In [1]:
#Import Dependencies
import pandas as pd
from sqlalchemy import create_engine

In [2]:
#import datasets
gdp = pd.read_csv("./resources/gdp.csv")
protest = pd.read_csv("./resources/world_protest.csv")

### Clean GDP dataframe
* convert from wide format to long format using pandas
* Rename column headers and reset index

*Note: For country/years with NaN, we decided to leave in NaN rather than convert to 0. NaN represents a null value for which data was not collected that year by the world bank.

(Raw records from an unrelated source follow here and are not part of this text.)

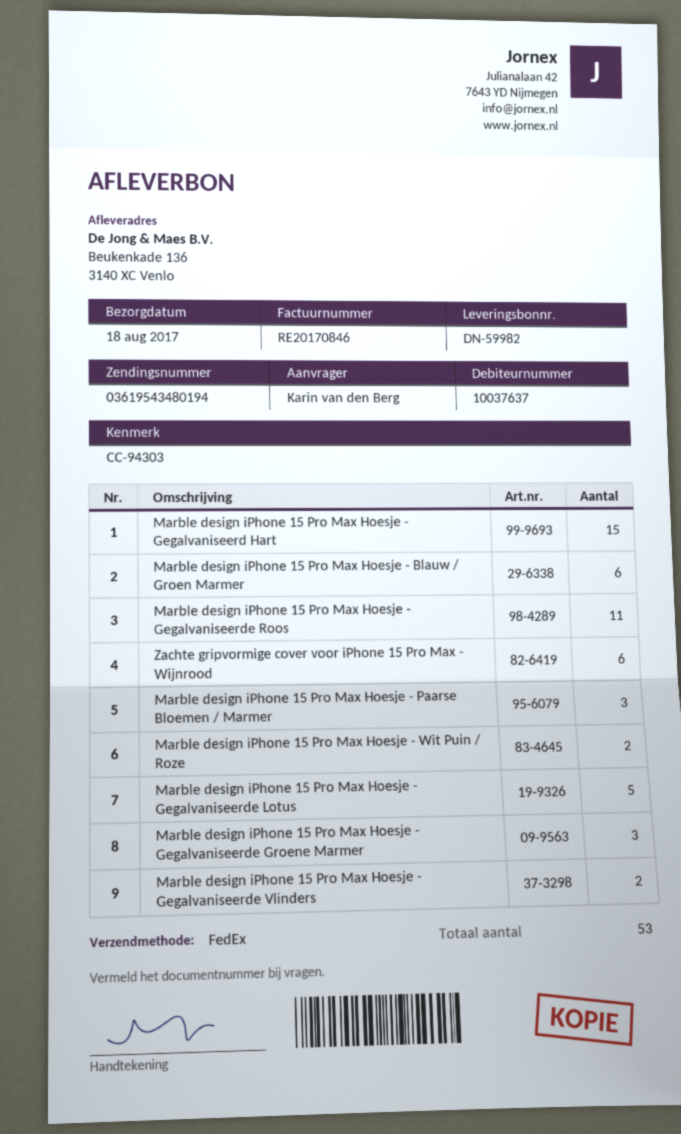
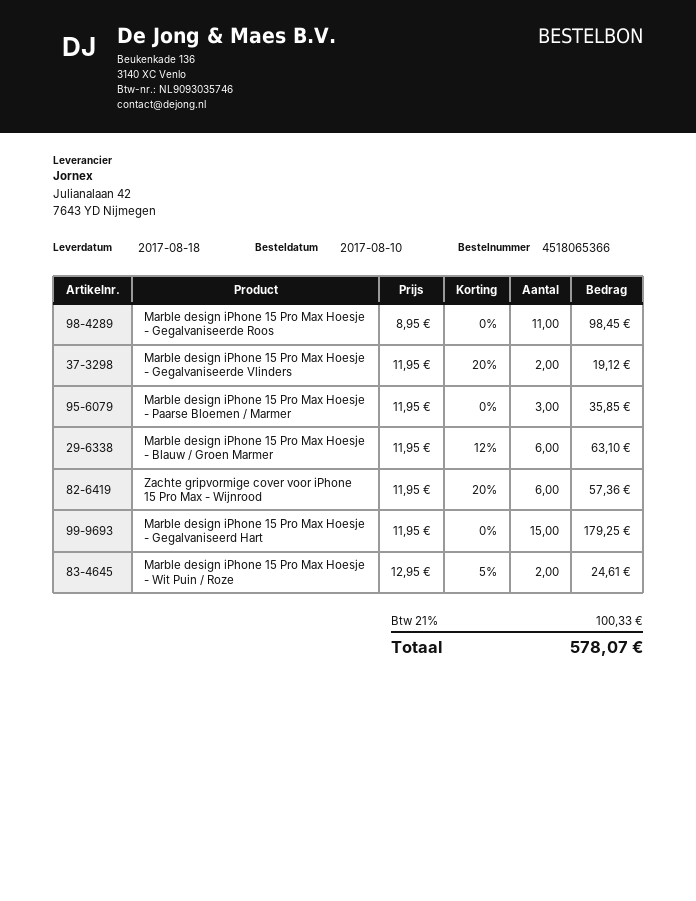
Marble design iPhone 15 Pro Max Hoesje - Gegalvaniseerde Lotus: 5 -> none
Marble design iPhone 15 Pro Max Hoesje - Gegalvaniseerde Groene Marmer: 3 -> none

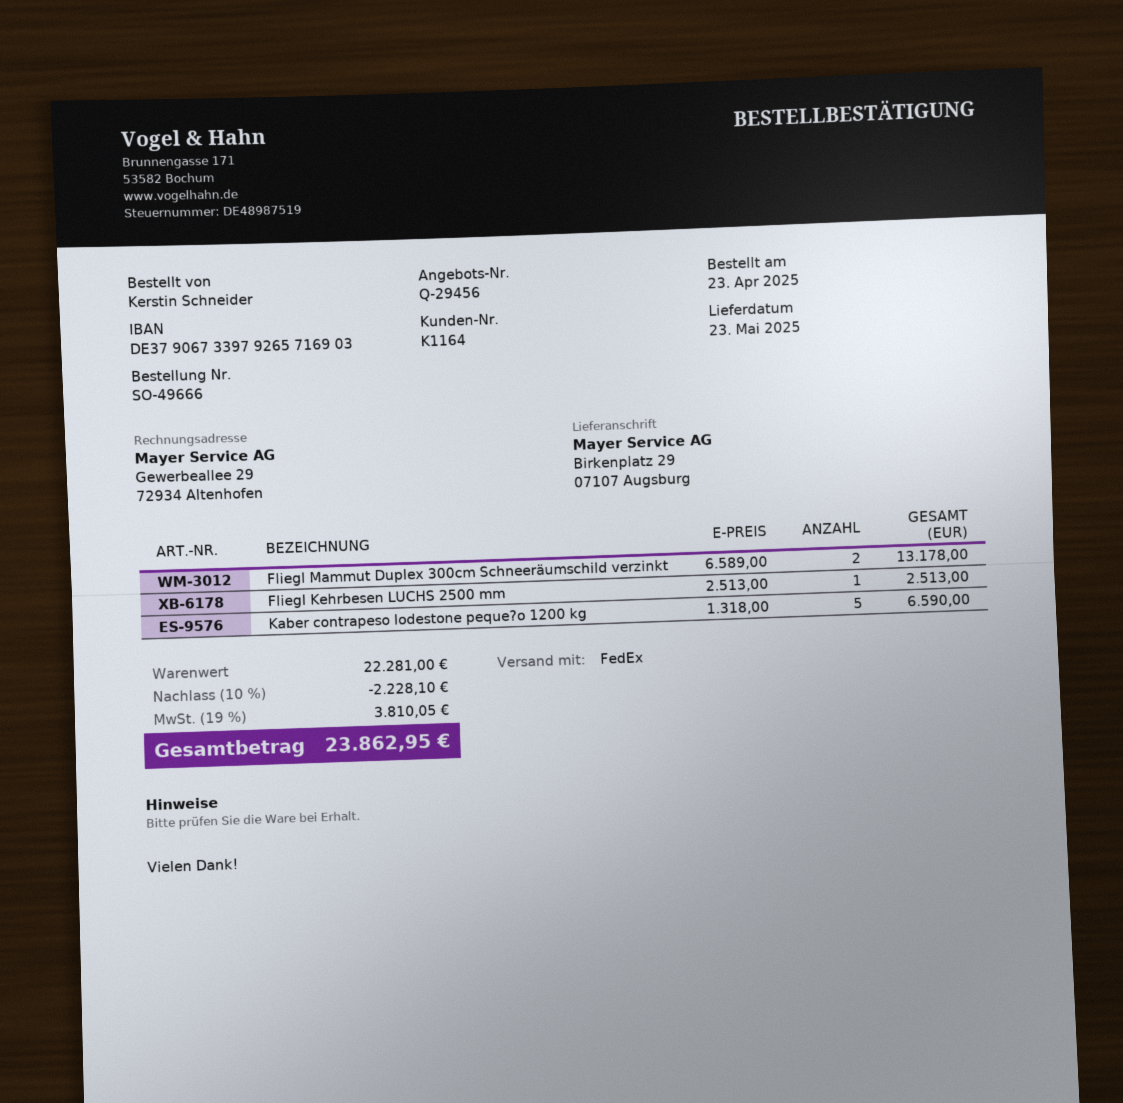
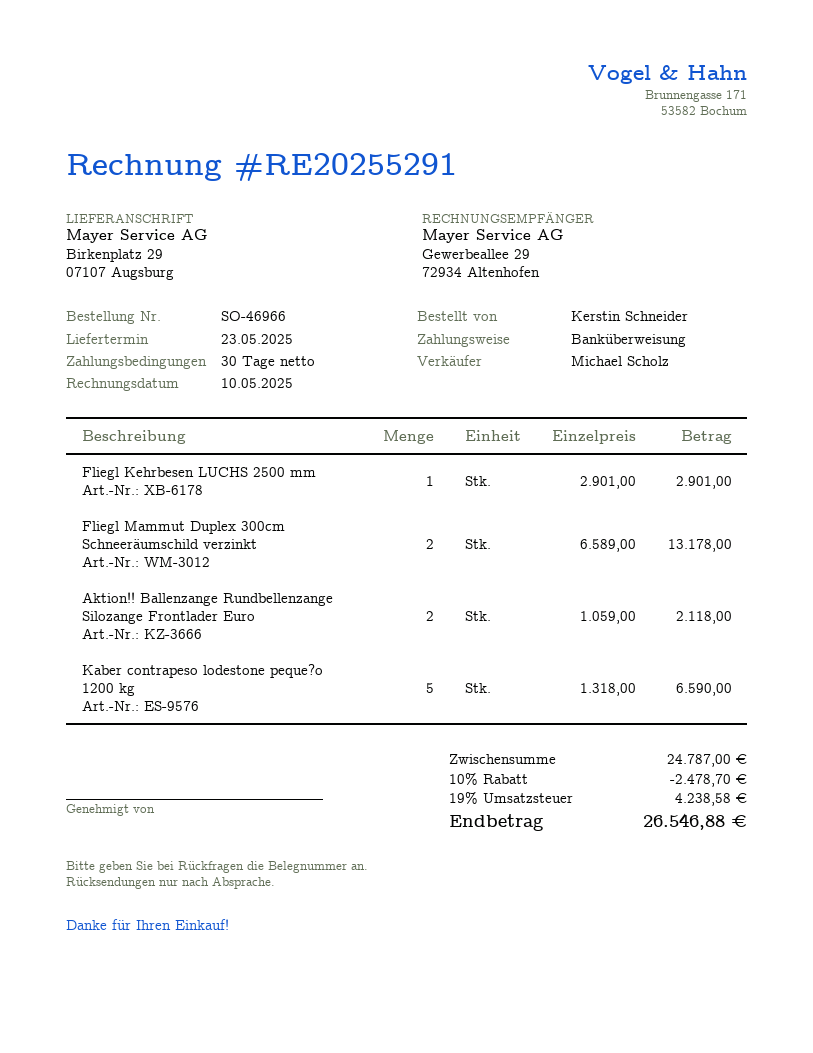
order number: SO-49666 -> SO-46966
Fliegl Kehrbesen LUCHS 2500 mm: 1 x 2513.00 = 2513.00 -> 1 x 2901.00 = 2901.00
Aktion!! Ballenzange Rundbellenzange Silozange Frontlader Euro: none -> 2 x 1059.00 = 2118.00
subtotal: 22281.00 -> 24787.00
discount: 10% = 2228.10 -> 10% = 2478.70
tax: 19% = 3810.05 -> 19% = 4238.58
total: 23862.95 -> 26546.88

A value of 0 would represent a 0% GDP and could complicate downstream analysis*

In [3]:
#Add an id column
gdp["id"] = gdp.index

In [4]:
#Use pandas method to convert dataframe from wide to long based off of year
gdp = pd.wide_to_long(gdp, ["X"], i = "id", j="year")

In [10]:
#Explain why we are leaving in the NaN
gdp_df = gdp.rename(columns= {"X":"gdp", "Country Code": "country_code", "Country Name": "country_name"}).reset_index()

In [27]:
gdp_df = gdp_df[["year", "country_code", "country_name", "gdp"]]

year               59
country_code      264
country_name      264
gdp             11654
dtype: int64

## Clean Mass Protest dataframe
* Select columns of interest
* Group data by country and year to get the total number of protest each year 
* Reset index

In [20]:
protest = protest[["id", "country", "year", "protest"]]
protest_df = protest.groupby(["country", "year"]).sum()["protest"].reset_index()
protest_df

Unnamed: 0,country,year,protest
0,Afghanistan,1990,0
1,Afghanistan,1991,1
2,Afghanistan,1992,0
3,Afghanistan,1993,0
4,Afghanistan,1994,0
...,...,...,...
4712,Zimbabwe,2015,3
4713,Zimbabwe,2016,17
4714,Zimbabwe,2017,5
4715,Zimbabwe,2018,5


### Create merged database to get year/gdp/sum protest in single graph

### Connect to PostgreSQL database on pgAdmin

In [28]:
rds_connection_string = "postgres:lms9878@localhost:5434/etl_mass_gdp"
engine = create_engine(f'postgresql://{rds_connection_string}')

In [29]:
engine.table_names()

['gdp', 'mass_protest']

### Load CSV converted DataFrame into database using pandas

In [30]:
gdp_df.to_sql(name='gdp', con=engine, if_exists='append', index=False)
protest_df.to_sql(name='mass_protest', con=engine, if_exists='append', index=False)